Overview of Courses
What courses can I take and how is the whole curriculum structured?
The curriculum is split into courses, and the courses are split into topics, listed below. For example, “Mathematical background for machine learning” is a course and “Linear algebra for machine learning“ is a topic. It is possible to take a given topic without taking the whole course.
What is the structure and timing of the curriculum?
Even though individual courses are cohortbased, the curriculum is structured extremely flexibly. It’s possible to take just one course/topic at a time. It’s possible to take more courses/topics at once. It’s possible to pause your studies for some time and join again when you are less busy. And it’s possible to study intensively and get to your goal quickly.
Of course, not all courses/topics are offered simultaneously. The timing of each course/topic is determined by students’ requests. Courses on more popular subjects are offered more frequently than those that interest a smaller number of students.
What about graduation?
There is no concept of graduation, so you do not have to complete any required part of the curriculum. It’s possible to start learning more intensively, achieve your immediate goal, such as getting a job or getting into a graduate school, and then continue taking our courses less intensively to achieve mastery in more subjects. You will receive guidance on what subjects are good to know to achieve your immediate goal.
What is the difficulty level of the courses? Are there any prerequisites?
Most of the courses are at the level of graduate schools or the level of professional machinelearning engineers. Their content has been designed based on experience with many learners, including university students and machinelearning engineers in corporate settings.
But it is not a problem if you are not familiar with calculus, linear algebra, and/or coding. If you are willing to make effort, you can learn the necessary skills as you take our introductory courses.
What is the length of the class meetings?
Learning each topic is supported by a series of live (now online) lectures / class meetings.
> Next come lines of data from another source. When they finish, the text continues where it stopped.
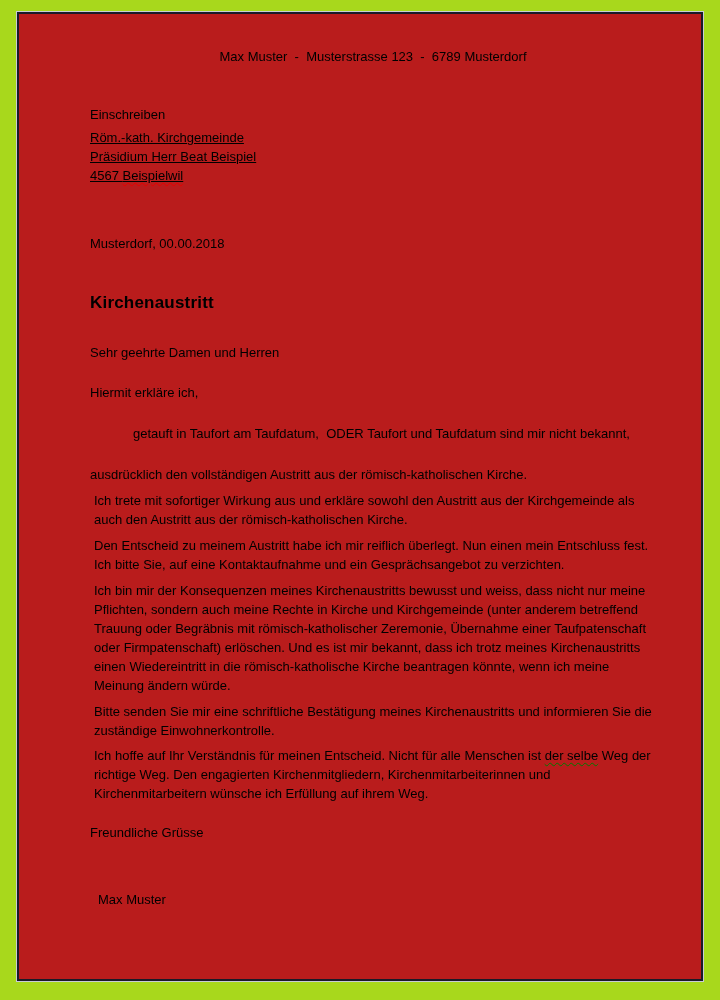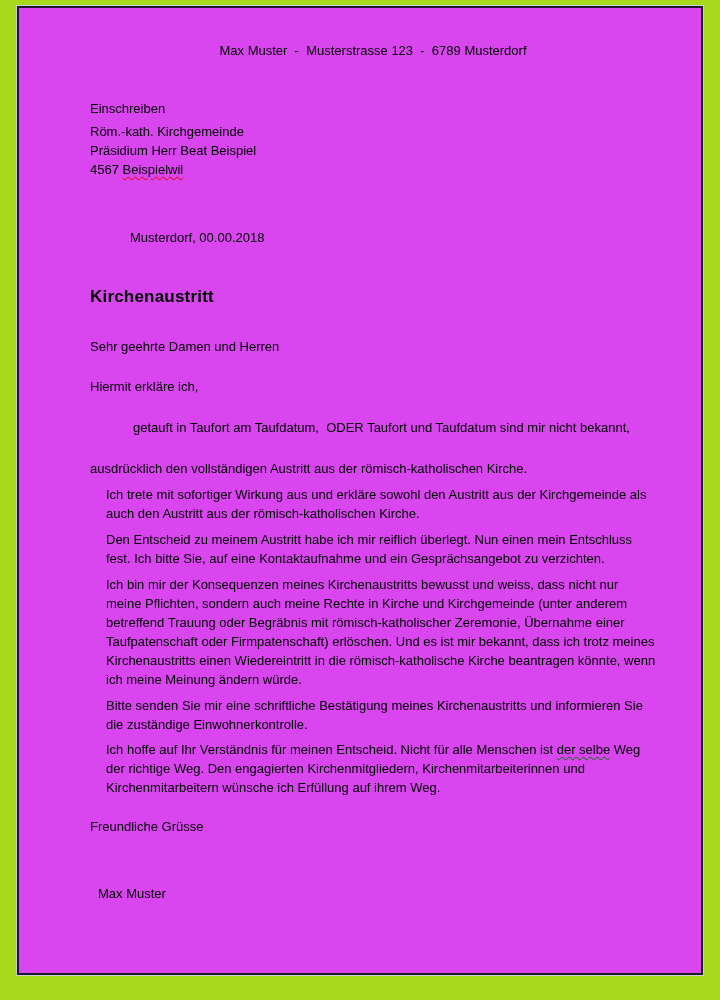--- a/index.html
+++ b/index.html
@@ -18,10 +18,10 @@
   .page {
     position: absolute;
     left: 17px;
-    top: 6px;
+    top: 12px;
     width: 682px;
     height: 965px;
-    background: #d946ef;
+    background: #b91c1c;
     border: 2px solid #1a1a28;
     outline: 1px solid #c8cdd6;
     box-sizing: content-box;

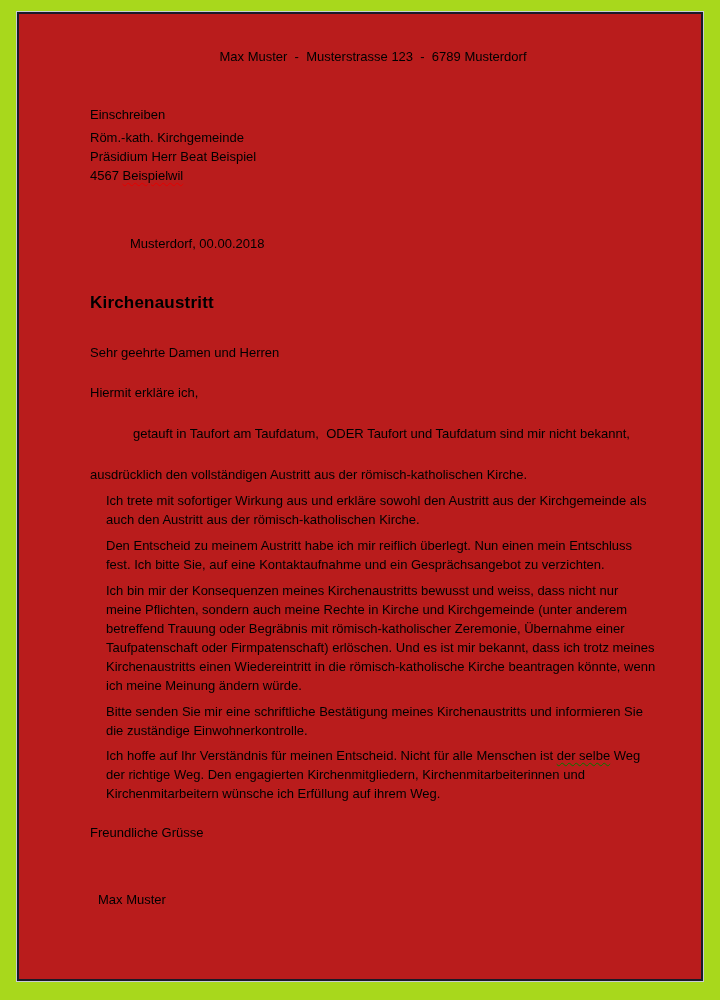--- a/index.html
+++ b/index.html
@@ -38,7 +38,7 @@
   }
   .delivery { margin-top: 39px; }
   .recipient { margin-top: 4px; }
-  .recipient .addr-line { white-space: pre; }
+  .recipient .addr-line { white-space: pre; text-decoration: underline; }
   .date-line { margin-top: 49px; margin-left: 40px; }
   .subject {
     margin-top: 38px;

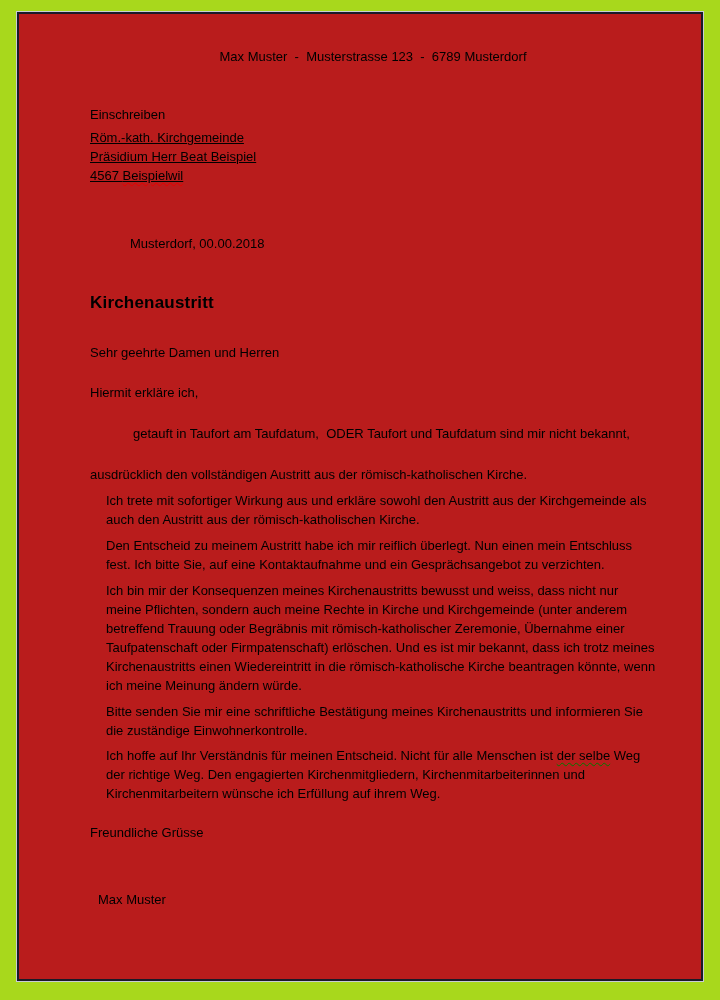--- a/index.html
+++ b/index.html
@@ -39,7 +39,7 @@
   .delivery { margin-top: 39px; }
   .recipient { margin-top: 4px; }
   .recipient .addr-line { white-space: pre; text-decoration: underline; }
-  .date-line { margin-top: 49px; margin-left: 40px; }
+  .date-line { margin-top: 49px; }
   .subject {
     margin-top: 38px;
     font-size: 17px;

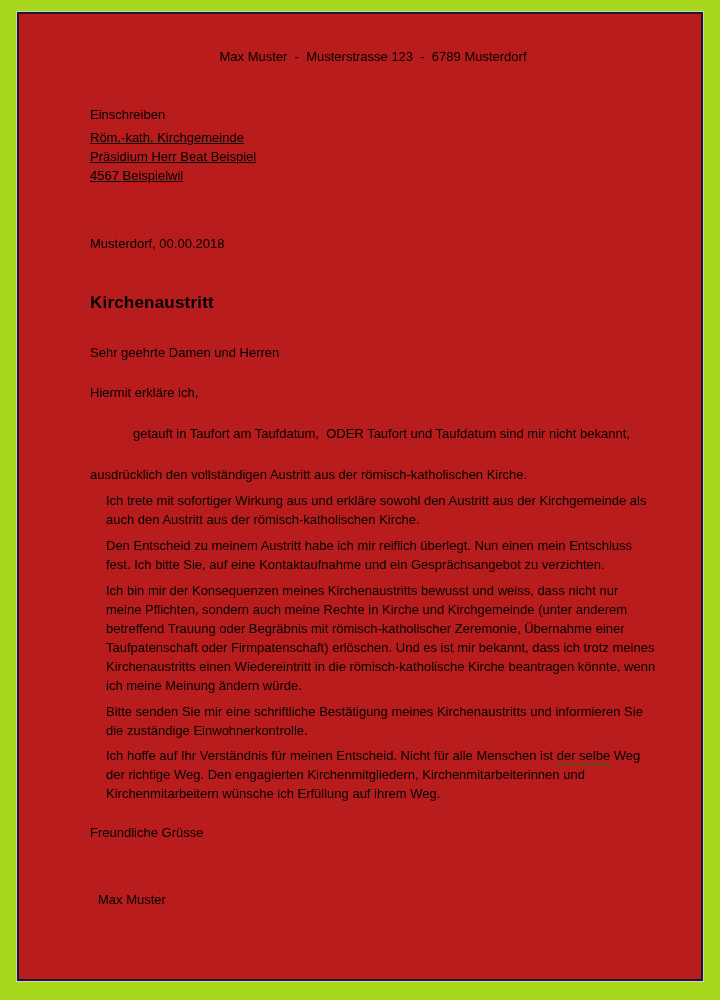--- a/index.html
+++ b/index.html
@@ -52,7 +52,7 @@
   .declaration .decl-line { white-space: pre-wrap; margin-top: 20px; }
   .declaration .indented { padding-left: 43px; }
   .para {
-    margin: 7px 0 0 16px;
+    margin: 7px 0 0 4px;
     white-space: pre-wrap;
   }
   .para.first-after-decl { margin-top: 6px; }

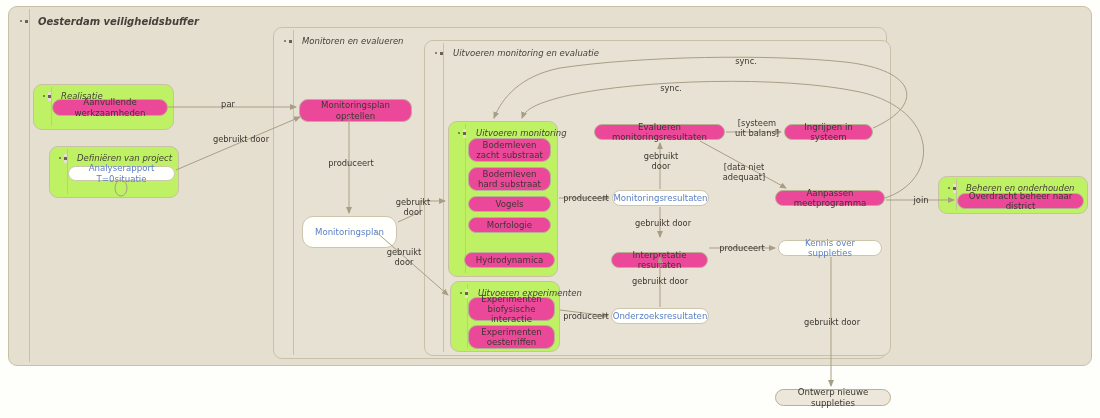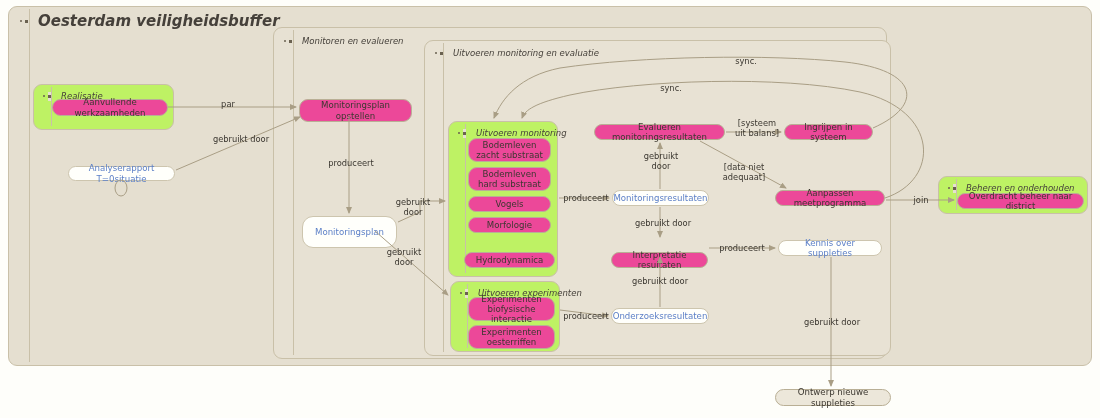--- a/index.html
+++ b/index.html
@@ -110,7 +110,7 @@
     <div class="grp-sep" style="left:20px;"></div>
     <div class="grp-hdr" style="left:4px;top:5px;">
       <span class="grp-icon"></span>
-      <span class="grp-title" style="font-size:15px;">Oesterdam veiligheidsbuffer</span>
+      <span class="grp-title" style="font-size:10px;">Oesterdam veiligheidsbuffer</span>
     </div>
   </div>
 

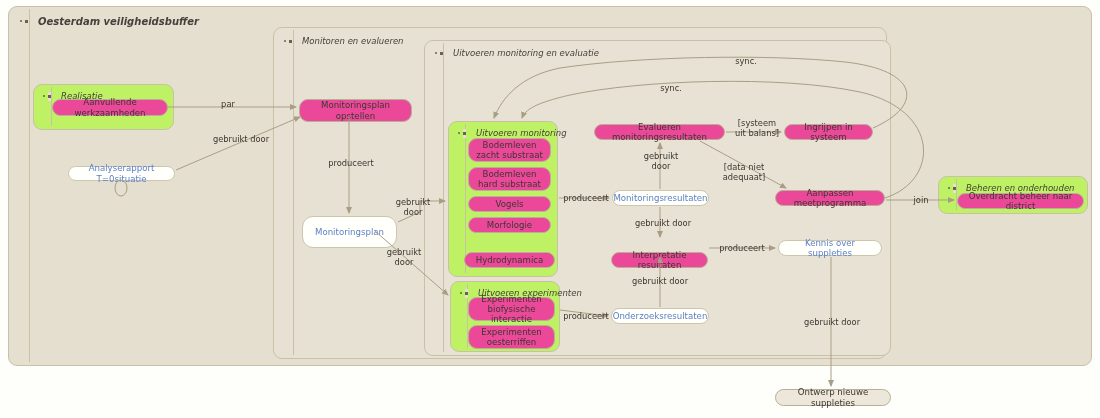--- a/index.html
+++ b/index.html
@@ -123,6 +123,13 @@
   </div>
   <div class="node" style="left:52px;top:99px;width:116px;height:17px;">Aanvullende werkzaamheden</div>
 
+  <div class="grp g2" style="left:49px;top:146px;width:130px;height:52px;">
+    <div class="grp-sep" style="left:17px;"></div>
+    <div class="grp-hdr" style="left:2px;top:2px;">
+      <span class="grp-icon"></span>
+      <span class="grp-title sml">Definiëren van project</span>
+    </div>
+  </div>
   <div class="node art" style="left:68px;top:166px;width:107px;height:15px;">Analyserapport T=0situatie</div>
 
   <div class="grp g3" style="left:273px;top:27px;width:614px;height:332px;">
Each class meeting is 4550 minutes long, to keep your mind fresh. That means you can join our school even if you have very little free time. If you have more time, you can of course join more meetings per day or per week. Our platform will allow you to do a lot of work outside of the class meetings, to make sure you master each topic.
Our courses are designed to teach skills that would be impossible to learn or hard to learn from massive open online courses. By working closely with the students taking his classes at the University of Tokyo, Michal identified many types of gaps in students' knowledge that massive open online courses are unable to fill. We fix this problem the hard way: by a highly individualized approach with close mentorship and by knowledge, skill, and education quality checks throughout the entire program.
The curriculum is organized into modules (courses), which can be taken independently. Most of our students choose to study all of the modules, but those who are too busy or who have highly focused interests are can take only those modules that are most relevant to them. The whole curriculum is designed to take one or two years, but it is possible to proceed faster.
List of topics
This list is in no particular order, so finding a given topic may require some scrolling.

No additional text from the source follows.